Le carrelage de sa cuisine est donc le témoin quasi-quotidien de nos dîners en amoureux.
Sa capacité à “ranger” –synonyme Julesque: laisser tomber par terre- prend une dimension fatale quand il cuisine –Jules aime beaucoup cuisiner- car il applique la règle des vêtements à toutes sortes d’aliments. Les épluchures d’oignons? Par terre. Le sachet de pâtes vide? Par terre. Le carrelage de sa cuisine est donc le témoin quasi quotidien de nos dîners en amoureux. Et sa poubelle -un sac plastique suspendu à une poignée de porte- reste désespérément vide. Beaucoup plus emmerdant que les pelures en tous genres, les liquides renversés par inadvertance. La dernière fois qu’un fond de verre de vin est tombé par terre, j’ai parié avec moi-même combien de temps il allait lui falloir pour éponger le sol. Au bout du troisième jour, le liquide, incrusté et malodorant, était encore là et je me suis payé une coupe de champagne. Contrairement à l’être humain moyen, Jules n’a pas besoin de portes à ses placards/armoires puisqu’une fois qu’il les a ouvertes, il ne les referme jamais. C’est ainsi que, depuis le début de notre relation, je me fais entre un et deux bleus sur le crâne par semaine.
Oui, le gel douche est sur la cuvette des toilettes -soit un peu trop loin du bac de douche une fois que l’on est dedans nue et mouillée- à côté de quelques courriers estampillés EDF/GDF/Ministère des finances.
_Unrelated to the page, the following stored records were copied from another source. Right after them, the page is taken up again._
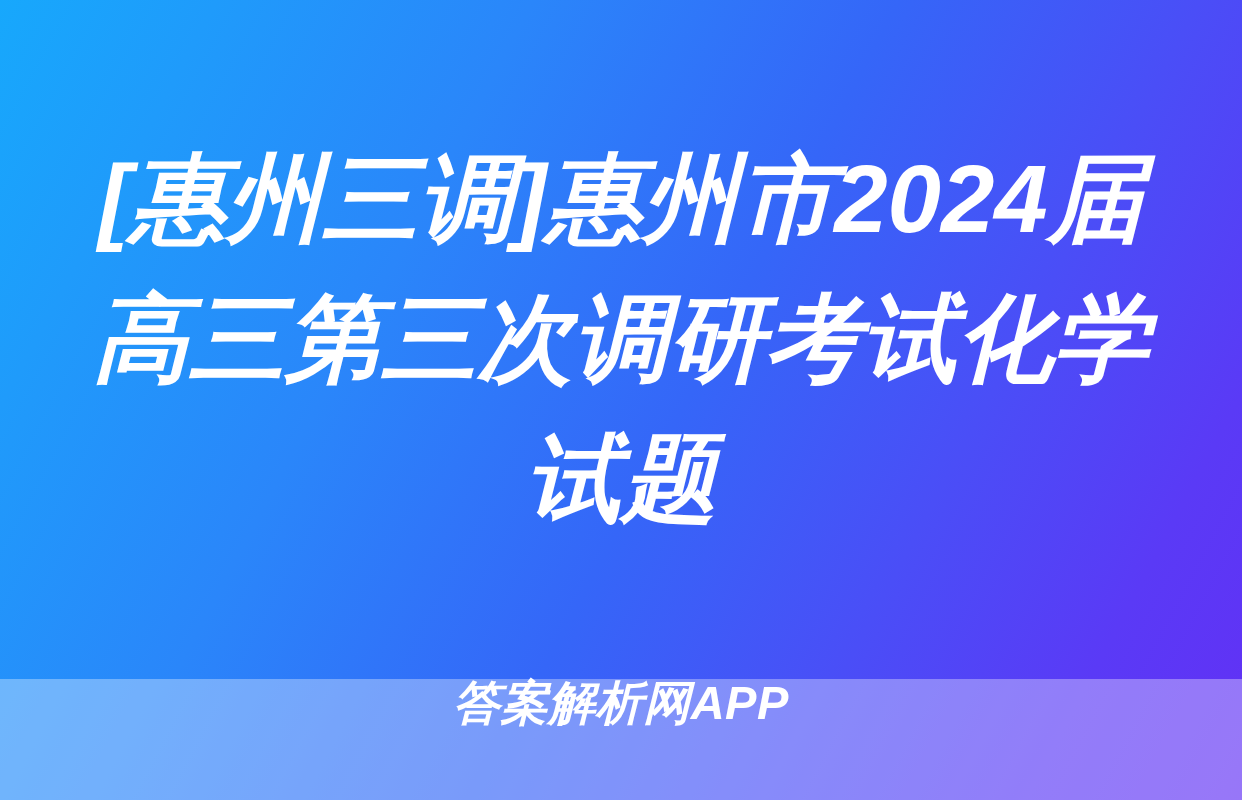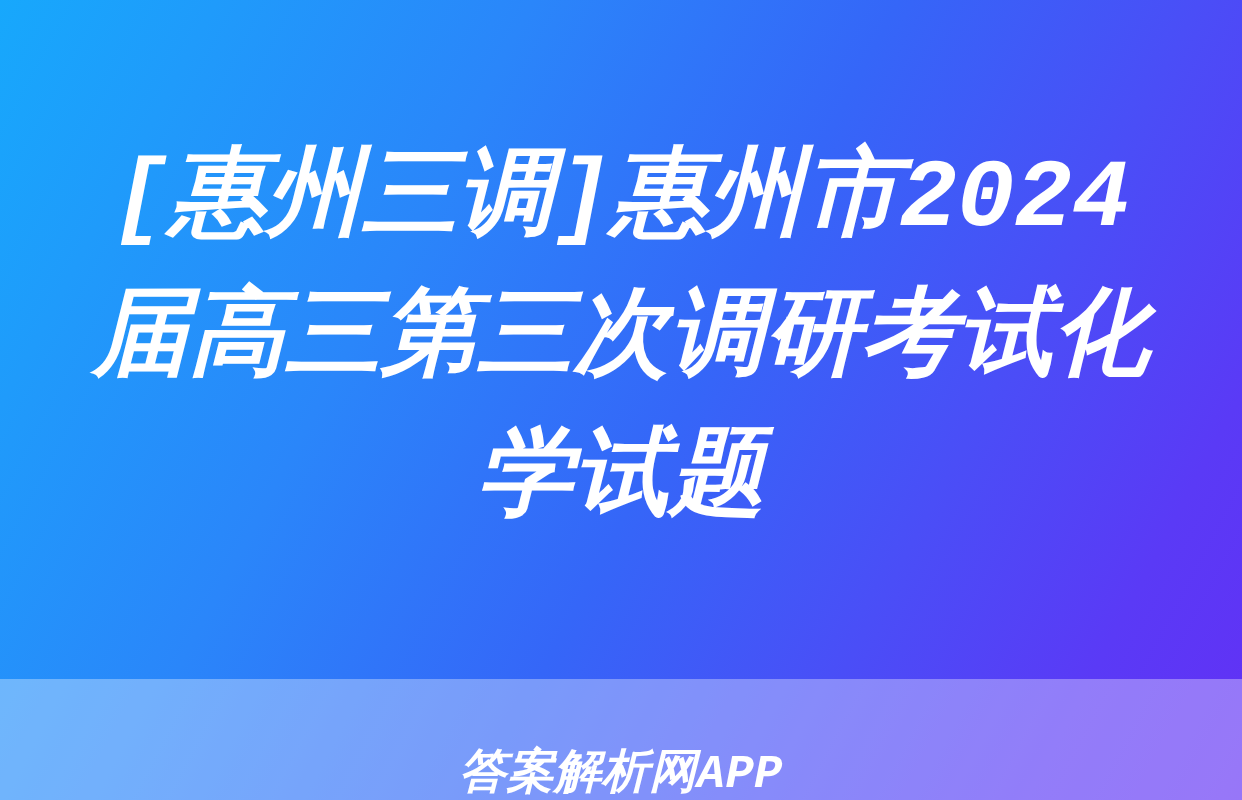"[惠州三调]惠州市2024届高三第三次调研考试化学试题" #poster { font-family: Liberation Mono, monospace -> Liberation Sans, sans-serif }
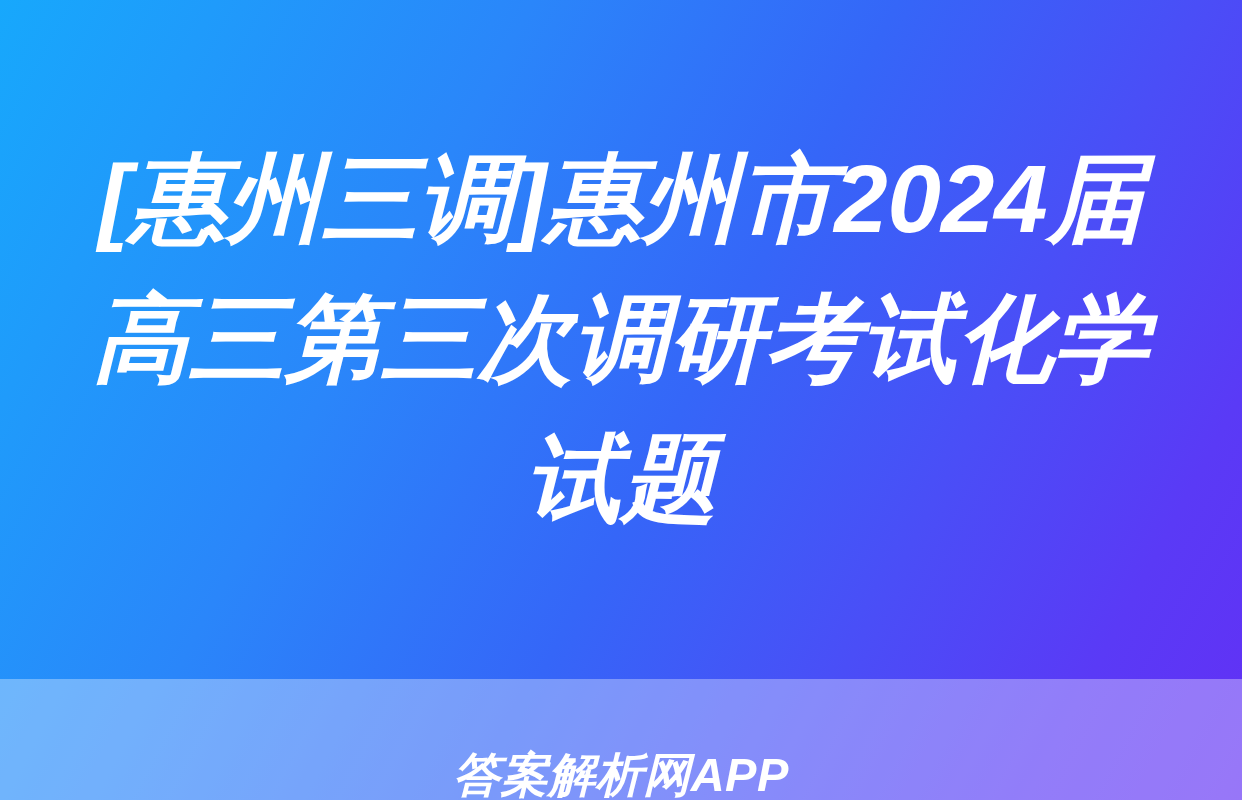"答案解析网APP" .footer-band { align-items: flex-end -> flex-start }
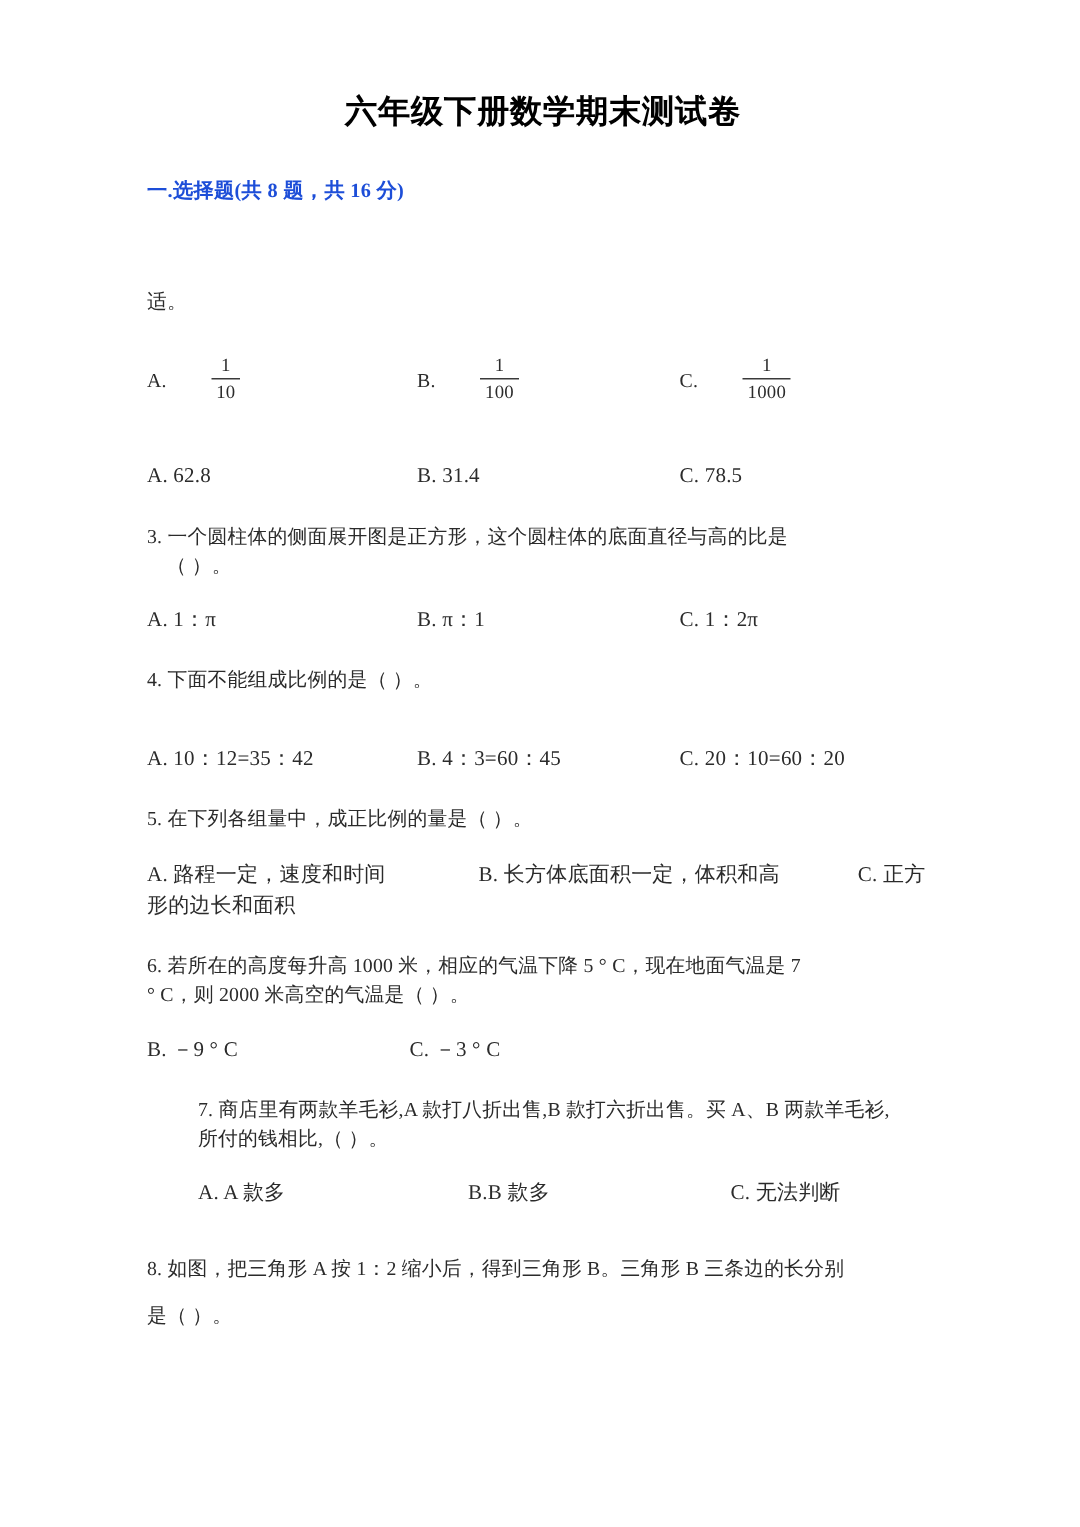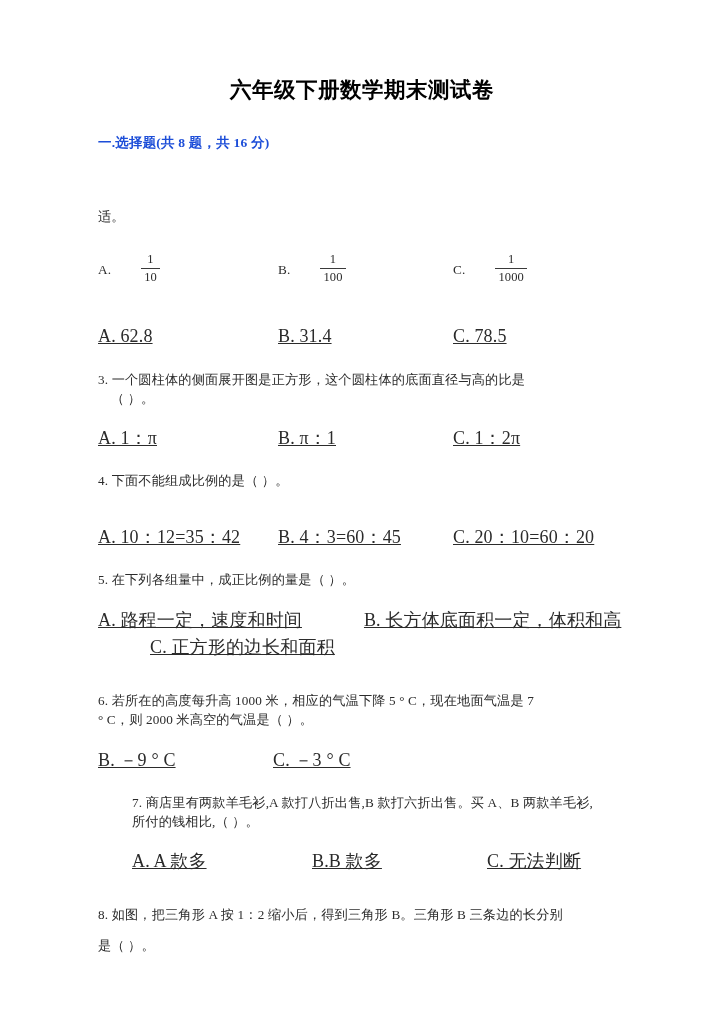"六年级下册数学期末测试卷" .doc-title { padding-top: 78px -> 62px }
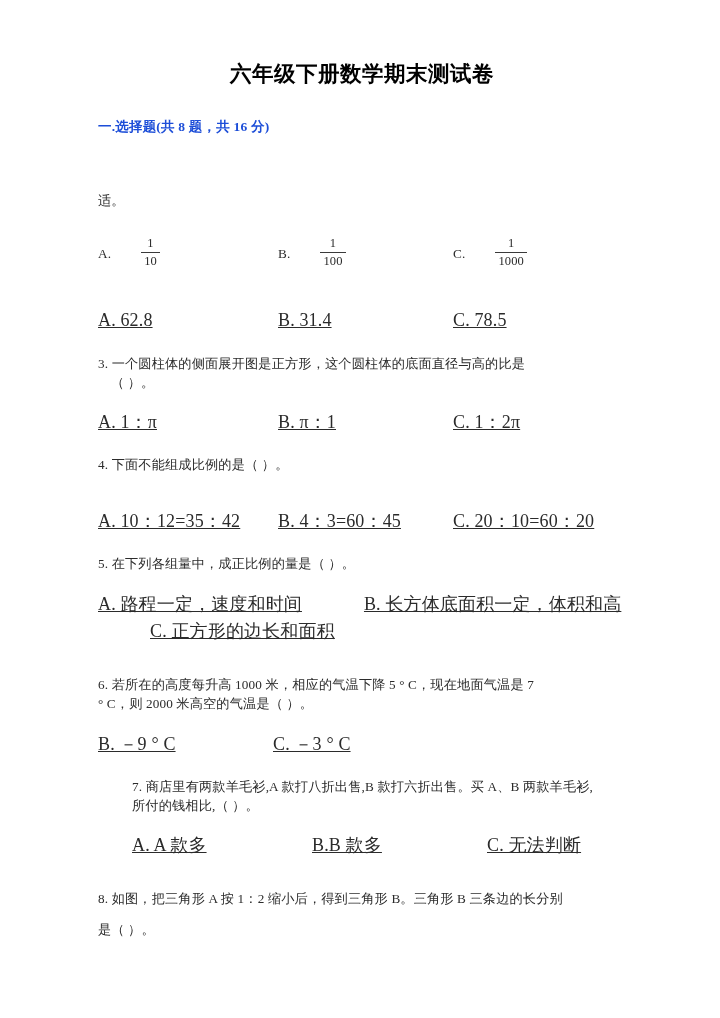"A. 62.8" .options { font-size: 18px -> 14px; text-decoration: underline -> none }
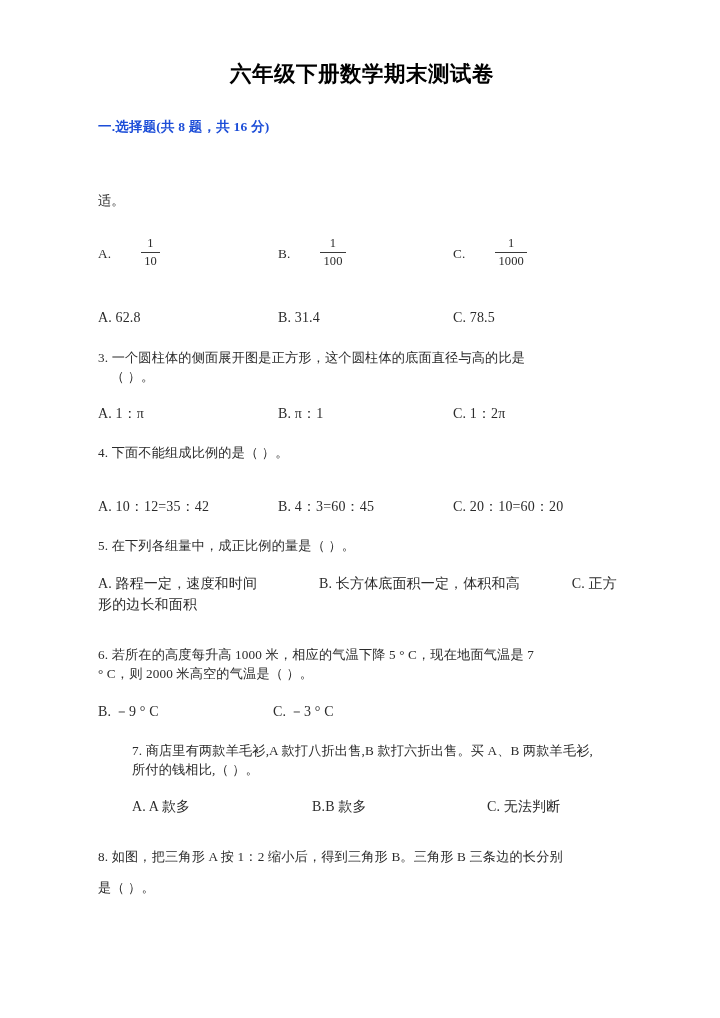"6. 若所在的高度每升高 1000 米，相应的气温下降 5" div.question { margin-top: 30px -> 19px }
La salle de bains est également un terrain de jeu idéal pour les névroses chaotiques de Jules. Pour commencer, il ne faut pas croire que la serviette qui est par terre à côté de la douche fait office de tapis de bain pour ceux qui viennent de se laver. Non, c’est la serviette que Jules vient d’utiliser pour se sécher le corps et tant pis si l’on rentre avec ses chaussures dans la salle de bains et que l’on marche dessus. Oui, le gel douche est sur la cuvette des toilettes -soit un peu trop loin du bac de douche une fois que l’on est dedans nue et mouillée- à côté de quelques courriers estampillés EDF/GDF/Ministère des finances et le dentifrice soigneusement coincé derrière la barre en fer de la pomme de douche.
Et quand j’ose aborder subtilement le sujet avec Jules, sa réponse ne se fait pas attendre:
– J’ai pas l’intention de vivre dans un appart’ témoin, j’aime quand il y a de la vie, et que l’espace est occupé.
Ah, c’est sûr qu’il y a de la vie. À commencer par une vie bactérienne intense, mec. Mais ça, je ne lui dis pas et pour le moment, je me contente de rétorquer: “Ouais, on sent que tu vis à fond là, que tu donnes tout.”